Garbus' voice is so flexible, assuming so many roles within a single song, and her music is so artfully ramshackle, it can confuse a newcomer. Is she a kid just fiddling around with do-it-yourself technology? No. Now in her thirties, Garbus is an Oakland, California based artist whose process has become more complex with each of her three albums.

She took her album title "Nikki Nack" from the "This Old Man" nursery rhyme, but she's never childish - her songs raise the subjects of personal and political revolts, of natural and man-made disasters, of the difficult work of trying to achieve happiness.

(SOUNDBITE OF SONG, "HEY LIFE")

tUnE-yArDs: (singing) One day I wake up with disgust in my head, could not forgive myself. Another moment in the bed. One day the mirror always disappoints. I pinch my skin back till I see the joints. Today I'm feeling like I live on a ledge. At any moment I just know I'm going to fall off the edge. They hang on. I promise them I will but I don't know for how long.
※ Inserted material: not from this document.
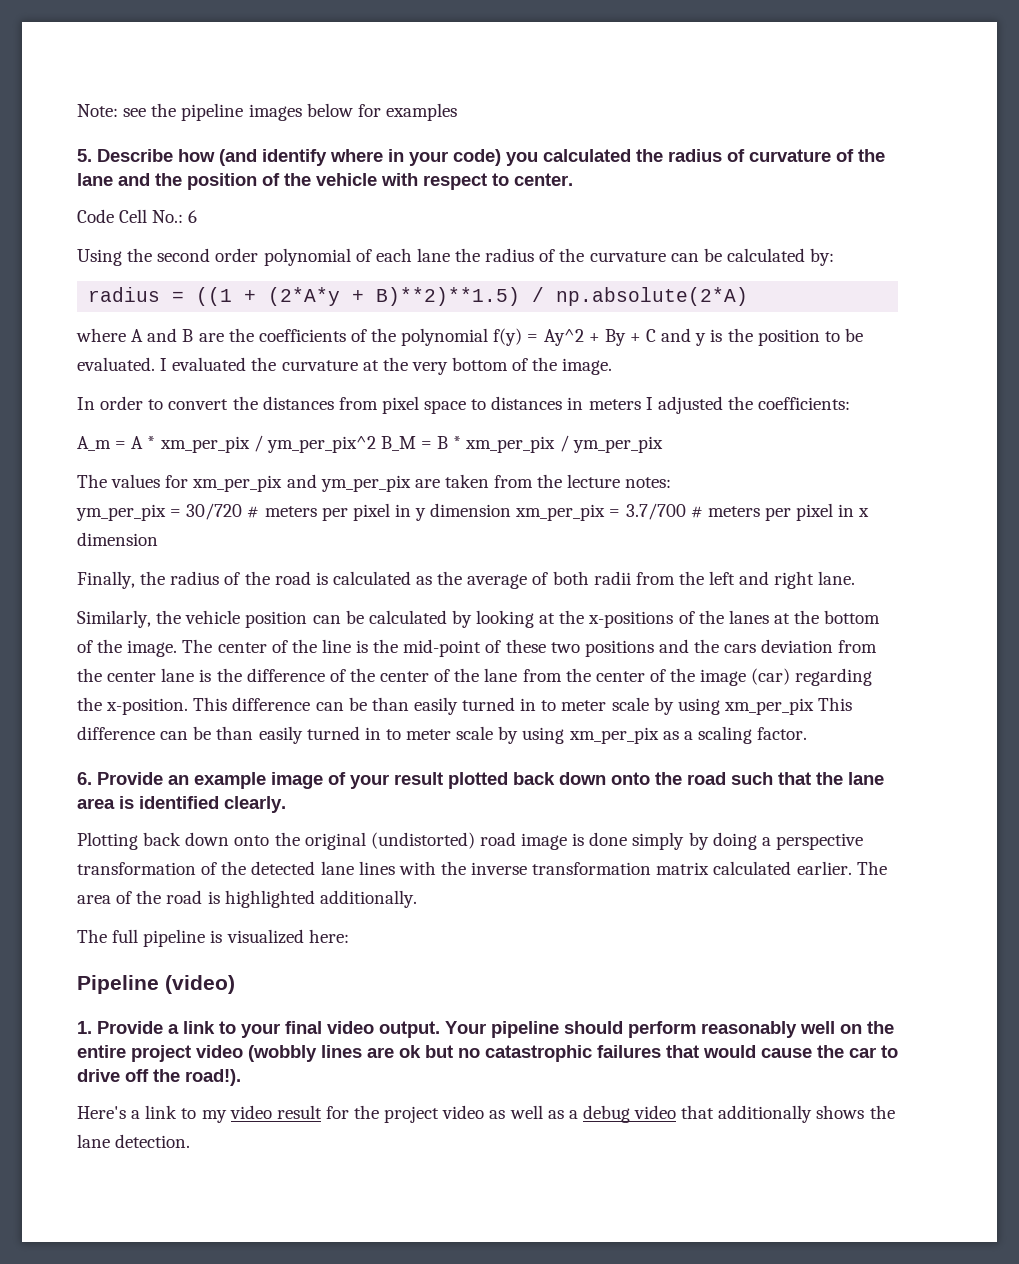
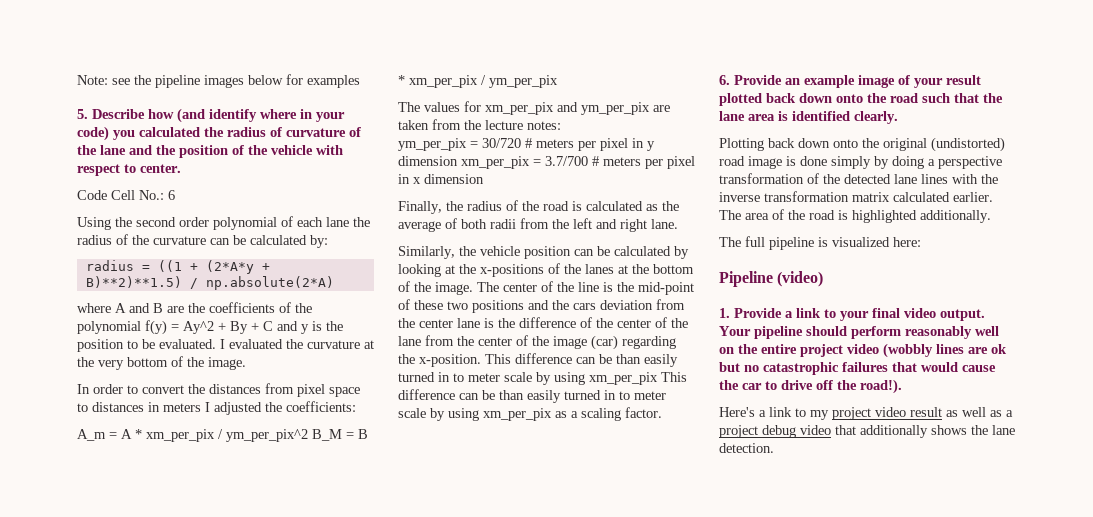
(227, 1116) none -> [832,407,871,420] project
[325,1105,485,1123] for the project video -> (942, 412) none
(578, 1114) none -> [719,425,758,438] project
(singing) Wait for a minute. Oh, oh, oh, oh, oh, oh, oh. Wait for a minute.

TUCKER: At one point on this album, Merrill Garbus sings, "Hey, life, I love you so much I scream and shout." tUnE-yArDs' music contains some of the most thoughtful and artful screaming and shouting I've heard in a while.

GROSS: Rock critic Ken Tucker reviewed "Nikki Nack," the new album from tUnE-yArDs. Coming up, Maureen Corrigan reviews Amanda Vaill's new book about the Spanish civil war. This is FRESH AIR.